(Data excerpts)
........
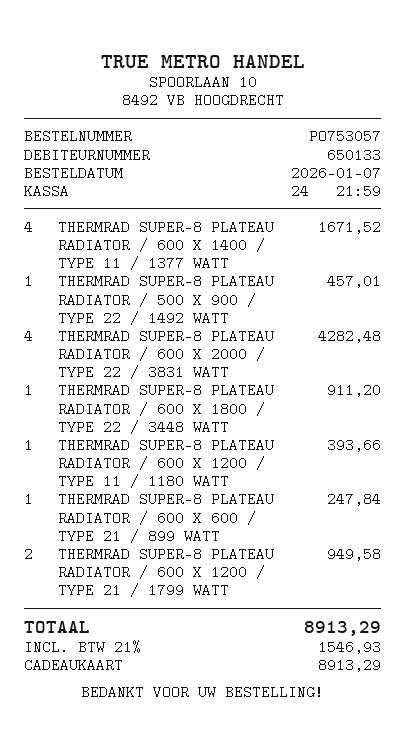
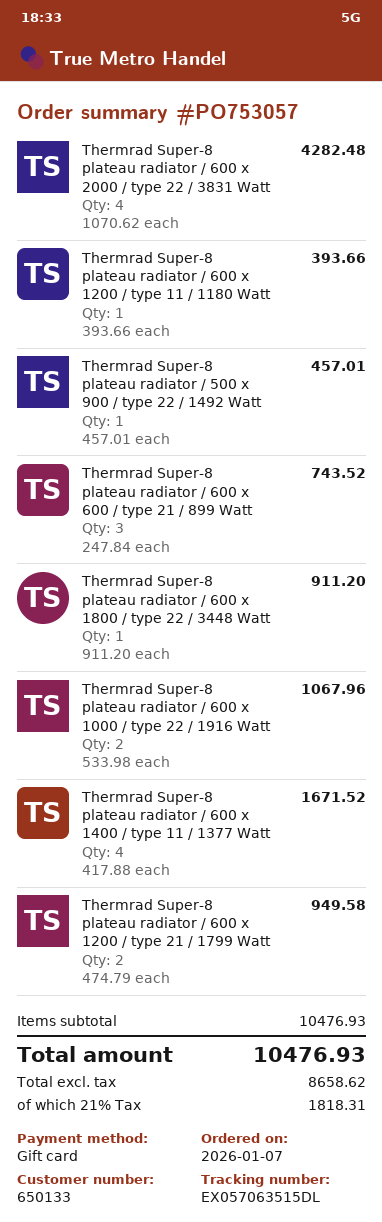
THERMRAD SUPER-8 PLATEAU RADIATOR / 600 X 600 / TYPE 21 / 899 WATT: 1 for 247.84 -> 3 for 743.52
Thermrad Super-8 plateau radiator / 600 x 1000 / type 22 / 1916 Watt: none -> 2 for 1067.96
tax: 21% = 1546.93 -> 21% = 1818.31
total: 8913.29 -> 10476.93

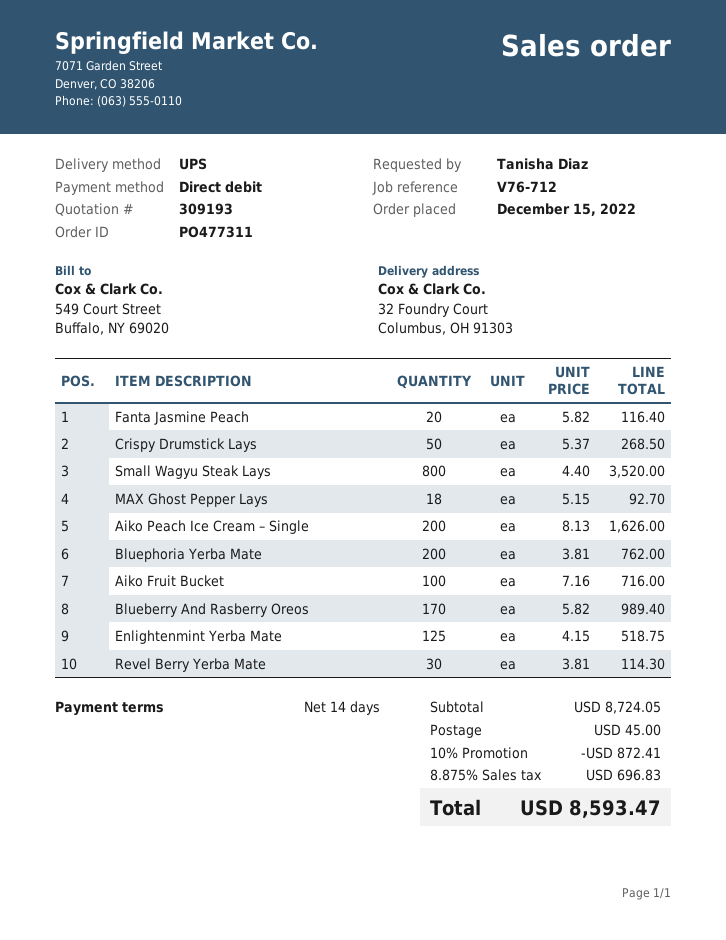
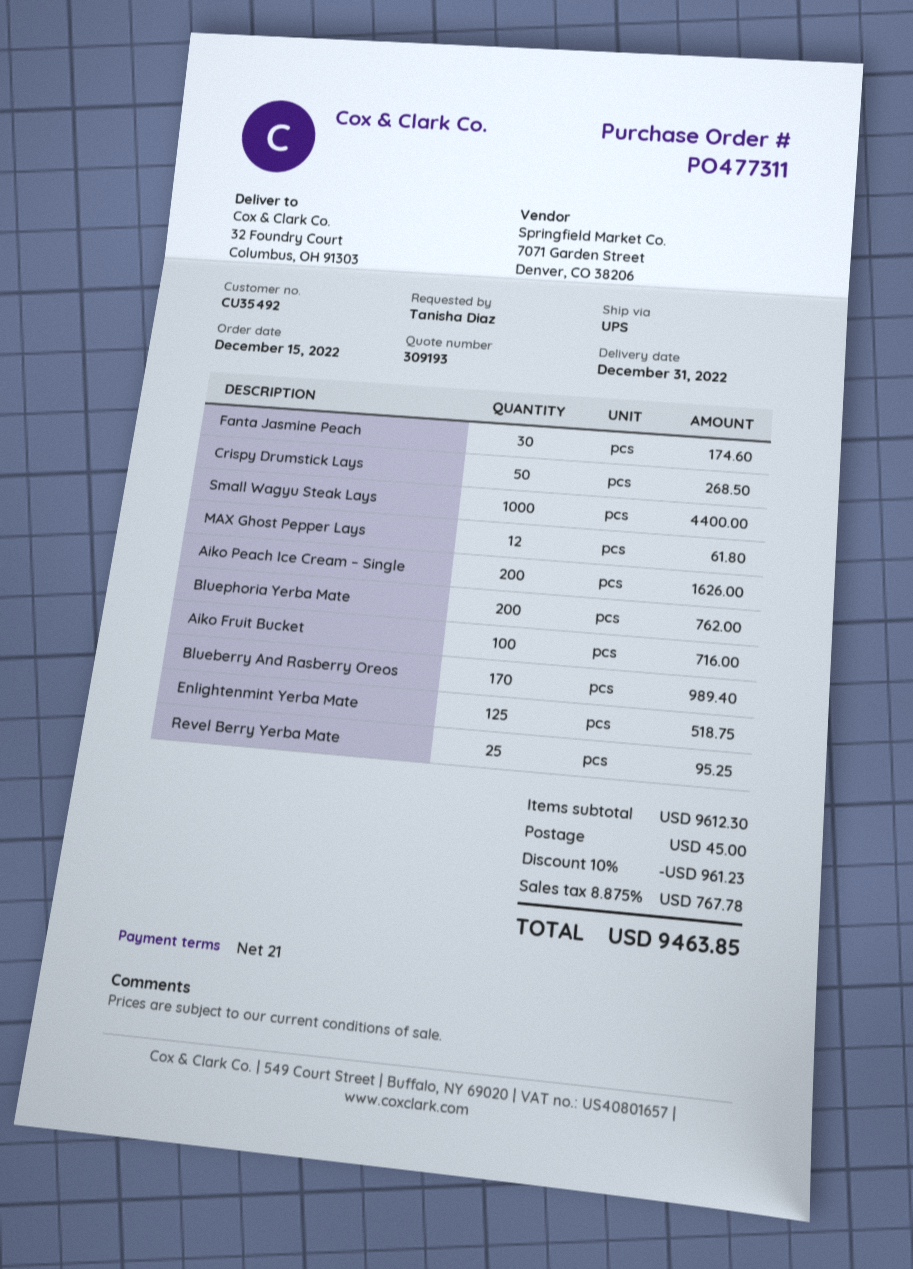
payment terms: 14 days -> 21 days
Fanta Jasmine Peach: 20 for 116.40 -> 30 for 174.60
Small Wagyu Steak Lays: 800 for 3520.00 -> 1000 for 4400.00
MAX Ghost Pepper Lays: 18 for 92.70 -> 12 for 61.80
Revel Berry Yerba Mate: 30 for 114.30 -> 25 for 95.25
subtotal: 8724.05 -> 9612.30
discount: 10% = 872.41 -> 10% = 961.23
tax: 8.875% = 696.83 -> 8.875% = 767.78
total: 8593.47 -> 9463.85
........
- **REQUIRED ACTION**: Scan the lines above for "Lays", then copy every one that has it.

- **PROBLEM SOLUTION**:
Small Wagyu Steak Lays: 800 for 3520.00 -> 1000 for 4400.00
MAX Ghost Pepper Lays: 18 for 92.70 -> 12 for 61.80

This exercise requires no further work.